A continuación, en su artículo primero, establece el indulto total de la pena impuesta por los delitos de rebelión militar cometidos hasta el final de la guerra, siempre que no hubieran sido “actos de crueldad, muertes, violaciones, profanaciones, latrocinios u otros hechos que por su índole repugnen a todo hombre honrado, cualquiera que fuera su ideología”.
Indudablemente, pasados tantos años desde el inicio de una represión que fue sanguinaria tanto en la guerra como en la posguerra, eran miles los que no podían acogerse a esta medida de gracia al llevar tiempo enterrados.

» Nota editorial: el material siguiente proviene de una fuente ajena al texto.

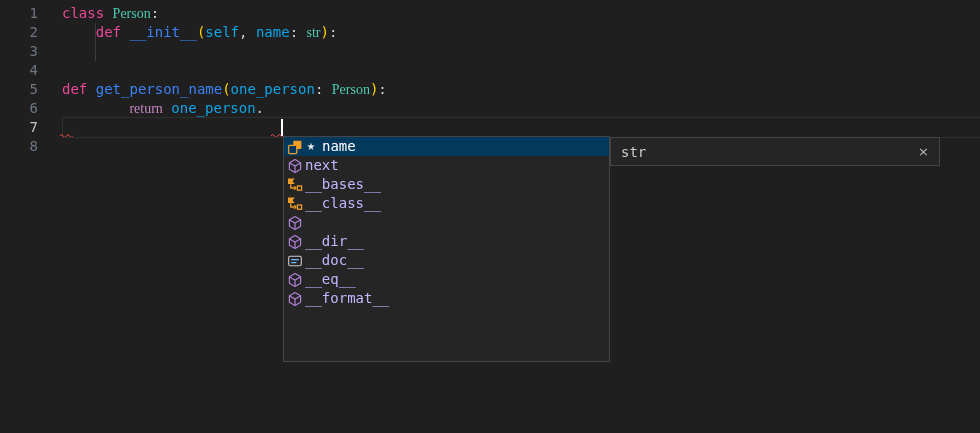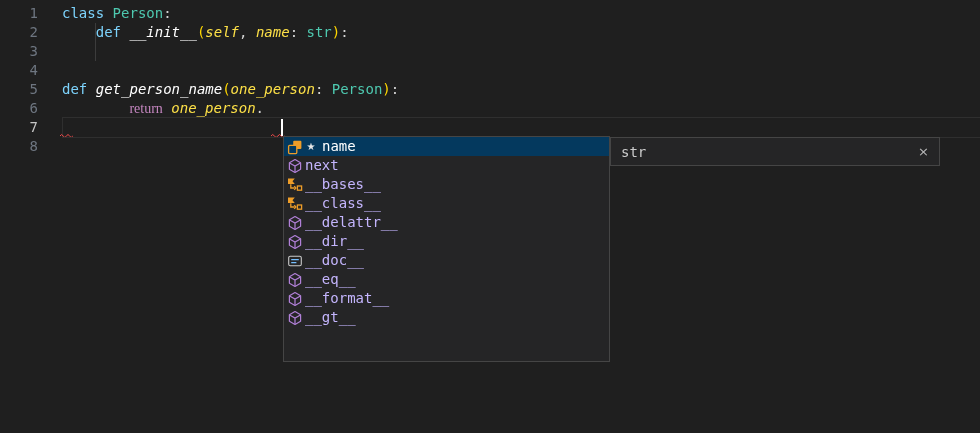"class" .tk-kw { color: #7dd3fc -> #ec4899 }
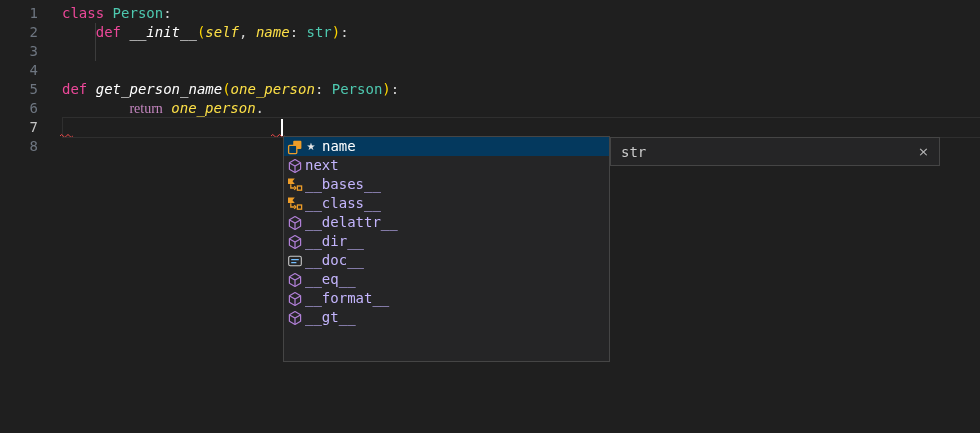"Person" .tk-cls { font-family: none -> Liberation Serif, serif }
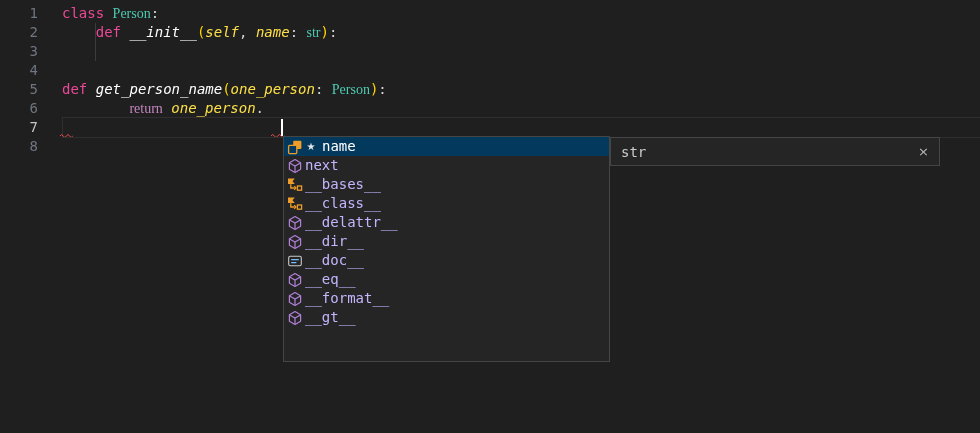"__init__" .tk-fn { color: #ffffff -> #3b82f6; font-style: italic -> none }
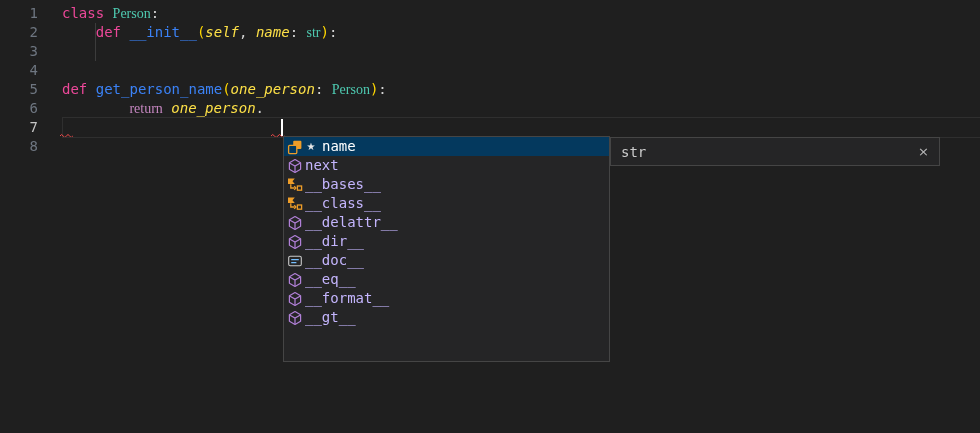"self" .tk-par { color: #fde047 -> #0ea5e9; font-style: italic -> none }
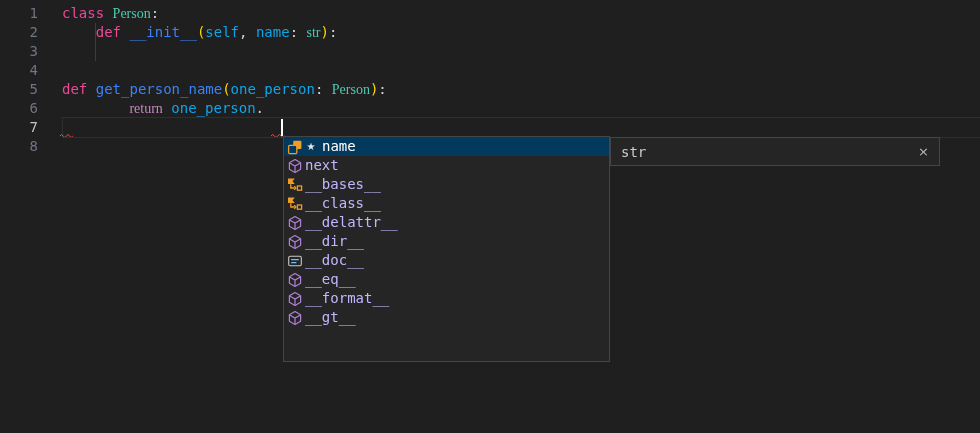"__delattr__" span.slabel { html: <span>__delattr__</span> -> none }
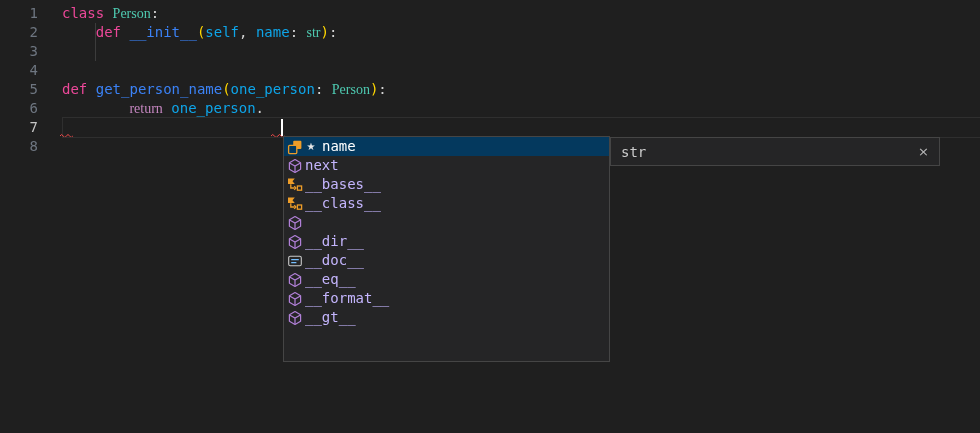"__gt__" div.suggest-item { html: <div> <span> <svg> <path></path> <path></path> </svg> </span> <span>__gt__</span> </div> -> none }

Otros habían salvado la vida, pero sufrido ya un largo encarcelamiento, por lo que tampoco el indulto les cambiaba nada. Así que, realmente, el decreto fue una disposición de escasa incidencia entre la población reclusa, que más se había beneficiado de decisiones anteriores de libertad condicional y de redención de penas por el trabajo. Eso sí, además de contribuir a esa burda operación de encubrimiento de la dictadura, se centraba en atraer a los exiliados, lo que ya suponía un importante efecto propagandístico en el exterior.
En el caso mostrado en el documento adjunto, el encausado —un joven maestro granadino— había sido condenado en 1938 por un consejo de guerra a la pena de seis años y un día de “prisión militar mayor”. Pero hacía tiempo que había podido salir de la cárcel para pasar, en primer lugar, a una situación de libertad condicional*; ahora bien, acompañada, esta “libertad”, de la separación definitiva del Magisterio (decidida por la comisión depuradora) y de una sanción económica de 300 pesetas (impuesta por el Tribunal de Responsabilidades Políticas). De ahí que el indulto que le fue concedido en 1948 le sirviera, básicamente, para lograr “el archivo sin más trámite de la presente Causa núm. 789…”.
(* ) Gracias a la Ley de 4 de junio de 1940 (B.O.E. de 6 de junio).